Success coaching for a personalized student advising experience

The success coach approach, which involves guiding and supporting a student from enrollment to graduation, provides personalized attention, at scale, needed to help students complete their educational goals.

As a result of the pandemic, higher education institutions had to shift from in-person classes to virtual education, introducing unforeseen challenges to academic advising in 2020. Advisors and mentors support and guide students on their higher education journey. Without them, students often fall behind, and outside factors influence their decisions to eventually drop out. It comes as no surprise that COVID-19 and remote learning made it difficult for students to stay engaged. In fact, a recent Census survey revealed that 16 million Americans canceled their higher education plans due to COVID-19.

Alexander Leader, Aviso Retention
Alexander Leader, Aviso Retention

To ensure success among students, both current and prospective, there must be a return to a more personalized approach to retain and engage students. Success coaching provides students with a personalized advising experience, offering guidance and support throughout the student’s time at the institution. As we look ahead to the remainder of 2021, colleges and universities will need to shift their focus from enrollment to retaining students. To successfully achieve this, higher education institutions must leverage success coaching concepts, providing students the personalized attention, at scale, needed to complete their educational goals.

What is success coaching?

Success coaching is an advising approach that is customized to the needs and goals of each individual student, providing support and guidance for both academic and non-academic needs. Focusing on a holistic and proactive approach to advising, success coaching supports not just the student, but instead the person and their unique situation. Outside forces often derail a student, causing them to fall behind or to become detached from their educational journey. Hurdles such as a lack of time management skills, academic preparation, lack of value, or uncertainty of the process and financial challenges need solutions. Success coaching provides the student a single point of contact that can connect them with both institutional and community resources, such as financial aid services, housing, food pantry, transportation, child care, technology and broadband access. A success coach is responsible for supplying their students with the guidance, support and direction needed to be successful throughout their educational journey.

While academic advisors and success coaches have similar roles and qualities, there are a few distinctions that set these roles apart from one another. Traditional academic advisors tend to have a specialized focus on the educational aspect of the student. Advisors are responsible for enrollment assistance, class selection and questions pertaining to courses or their educational requirements. Success coaching is a facet of advising, intended to work synonymously with academic advisors and all other entities of a higher education institution.

For student success coaching to be effective and impactful, higher education institutions must hire the right people. Historically success coaches fall into one of two overarching groups; previous or retired educators, or those from student affairs, HR professionals, or social workers.
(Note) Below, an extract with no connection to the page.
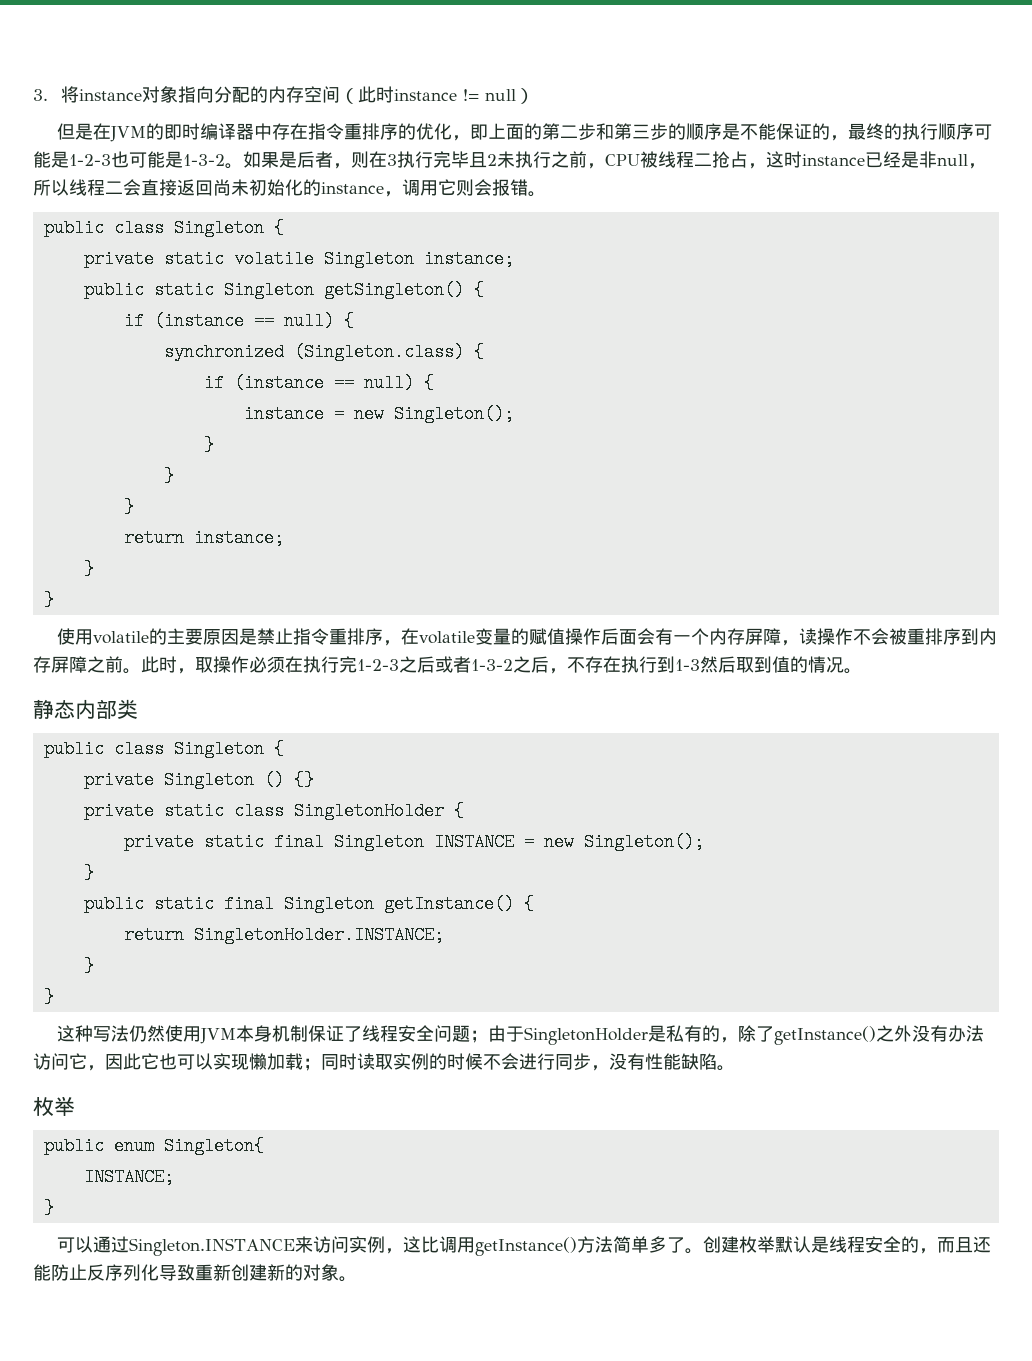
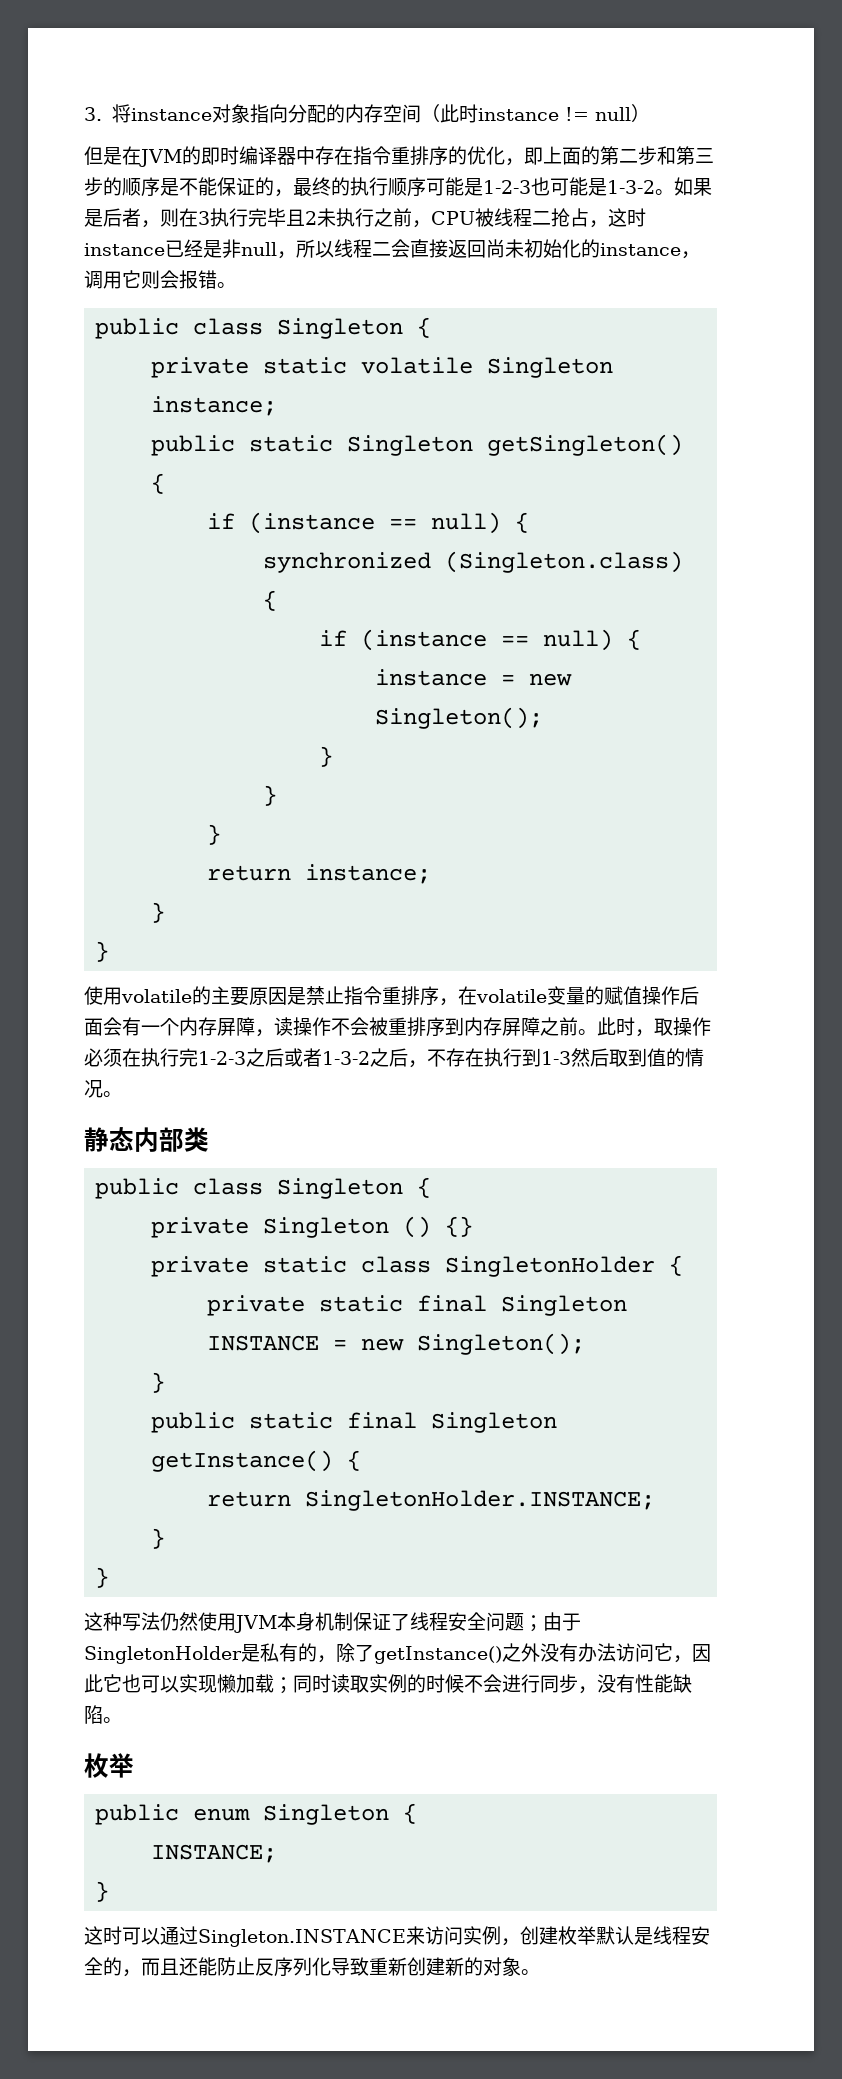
[163,1137,264,1155] Singleton{ -> [263,1803,418,1825] Singleton {
(54, 1208) none -> [84,1926,122,1945] 这时
[402,1236,703,1256] 这比调用getInstance()方法简单多了。 -> (520, 1942) none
Regardless of background, the best success coaches have two things in common; they have experience building quality one-on-one relationships that focus on need and they can navigate the institution and community to make connections for the student that the student wouldn’t necessarily make on their own. 

How can success coaching benefit students?

Student success coaches have been proven to greatly benefit both higher education institutions and their students. In fact, my company’s First in the World research program analyzed the effects of success coaching over the span of five years, and showed that students who were assigned a success coach were 4% more likely to stay enrolled for two academic years. Additionally, the research showed that success coaching can greatly impact minority and diverse student demographics. For example, black students assigned to a coach are 8% more likely to remain enrolled for a year and 18% more likely to stay enrolled for two academic years. In an industry where a 2% change is big news, the benefits of success coaching are immediately apparent.

Student success coaching is beneficial to every party involved in the process; there is a real ROI for the institution in having successful, engaged and supported students. State and national subsidy models are based on creating successful outcomes. Most importantly, students receiving success coaching are equipped with information, support, guidance and a mentor that is with them every step of the way towards degree completion, ensuring that they cross the educational finish line.

While 2020 did bring with it numerous obstacles for students and the institutions which they attend, I foresee a very bright 2021. Higher education has always risen to a challenge, that’s who we are. And it’s happening again. Molding and adapting how we engage students, while focusing on each student’s unique challenges, ensure a helping hand when students need it most. 2020 was a shock to our system. It forced us to rethink our approach, go beyond the classroom to offer support, and to focus on the entire person, not just the student.

 Alexander Leader is the founder and CEO of Aviso Retention, an AI student success software and equity solution that helps underserved colleges and universities keep at-risk students engaged, increase retention, and optimize the chances of degree and certificate completion.